Cerner Corporation (CERN)
Although revenues were up 8%, they came in below analysts’ expectations. Bookings were down 22.5% year over year due to several large contracts being delayed, causing it to come in below the company’s guidance. However, it could lead to all-time high levels of bookings once these deals are signed.
America Movil (AMX)
Natural disasters in Mexico and Puerto Rico along with a costly Colombian arbitration panel ruling led to a net loss of 9.5B pesos vs. a net income of 2.1B pesos year over year. America Movil is working on rolling out a 4.5G network which is expected to be 7x faster than 4G in parts of Mexico, and gearing up for 5G by 2020.
American International Group (AIG)
After a year of catastrophic events leading to aggregate pre-tax catastrophe losses of $3.0B in the quarter, American International Group’s CEO is looking forward to 2018 as “The Year of the Underwriter.” AIG will be focusing on commercial underwriting, enhancing underwriter tools, and their talent base to position themselves for long-term growth. With over $130B in insured losses for 2017, the industry pricing environment is firming on projected 2018 renewals. In the past, we have enjoyed solid returns with the new AIG CEO Brian Duperreault when he successfully turned around a troubled Marsh & McLennan.
Oracle Corp. (ORCL)
Oracle’s cloud revenue growth of 44% drove performance for the quarter. They will soon deliver the Oracle Autonomous Database in the Oracle Cloud claiming it to be 10x faster at less than half the cost of running a database in the Amazon Cloud. The fully-autonomous database will not require any human labor for administration, will detect security vulnerabilities and patch itself immediately while running, and will reduce planned and unplanned downtime to less than thirty minutes per year.
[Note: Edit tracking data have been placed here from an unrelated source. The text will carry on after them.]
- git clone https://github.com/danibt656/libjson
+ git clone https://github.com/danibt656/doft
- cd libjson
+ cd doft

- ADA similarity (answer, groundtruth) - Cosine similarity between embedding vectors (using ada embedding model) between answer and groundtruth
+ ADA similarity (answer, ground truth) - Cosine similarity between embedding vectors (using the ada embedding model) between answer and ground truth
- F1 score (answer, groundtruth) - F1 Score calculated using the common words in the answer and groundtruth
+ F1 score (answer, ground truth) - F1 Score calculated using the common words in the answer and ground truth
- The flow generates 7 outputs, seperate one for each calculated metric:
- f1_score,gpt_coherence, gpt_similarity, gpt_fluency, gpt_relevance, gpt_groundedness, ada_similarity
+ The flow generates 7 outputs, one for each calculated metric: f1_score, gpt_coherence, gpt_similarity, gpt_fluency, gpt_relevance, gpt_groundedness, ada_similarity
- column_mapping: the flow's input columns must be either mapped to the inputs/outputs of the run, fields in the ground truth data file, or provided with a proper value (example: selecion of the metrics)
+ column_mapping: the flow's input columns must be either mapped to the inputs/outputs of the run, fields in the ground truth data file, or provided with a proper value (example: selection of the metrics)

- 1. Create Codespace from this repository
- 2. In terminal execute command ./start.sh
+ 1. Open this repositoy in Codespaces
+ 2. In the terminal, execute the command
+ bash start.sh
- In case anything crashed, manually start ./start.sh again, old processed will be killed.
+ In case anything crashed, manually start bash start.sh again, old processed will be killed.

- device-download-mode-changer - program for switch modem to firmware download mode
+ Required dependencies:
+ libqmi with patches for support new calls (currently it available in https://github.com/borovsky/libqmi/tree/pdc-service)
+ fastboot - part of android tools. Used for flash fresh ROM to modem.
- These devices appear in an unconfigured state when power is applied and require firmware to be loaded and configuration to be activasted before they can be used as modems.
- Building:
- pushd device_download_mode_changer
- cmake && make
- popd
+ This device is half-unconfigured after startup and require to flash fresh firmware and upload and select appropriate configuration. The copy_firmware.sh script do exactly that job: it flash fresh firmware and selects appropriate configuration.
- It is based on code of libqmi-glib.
Policies out of Washington DC this past year have reduced taxes and regulations while reinforcing property rights and the rule of law. This has enhanced business fundamentals and encouraged risk taking. Global economies have been improving as well. On the downside, we are now seeing signs of increased digital speculation in the form of cryptocurrencies, pre-public technology companies and extreme readings of bullish sentiment. In times of easy money, price momentum can overtake fundamental cash flow analysis. We are long overdue for a correction which is both needed and healthy. Over the past century the general US stock market has averaged a 10% correction about every 18 months.
This year the New England Patriots played their eighth Super Bowl with Tom Brady and Bill Belichick at the helm. This dynasty will go down as the best of all time. Yes, they tend to outwork their opponents, but their true advantage may be the fierce discipline in adhering to their proven strategy. In the new documentary “Tom vs Time” Brady explains his mindset for getting ready for the Super Bowl, saying, “You have to put all the noise and hype aside and focus on what you have to do.” In a time where there are so many distracting headlines and speculations, we see the need to zero in on implementing a proven enduring investment approach to the markets by drilling down daily on the fundamental drivers of intrinsic value.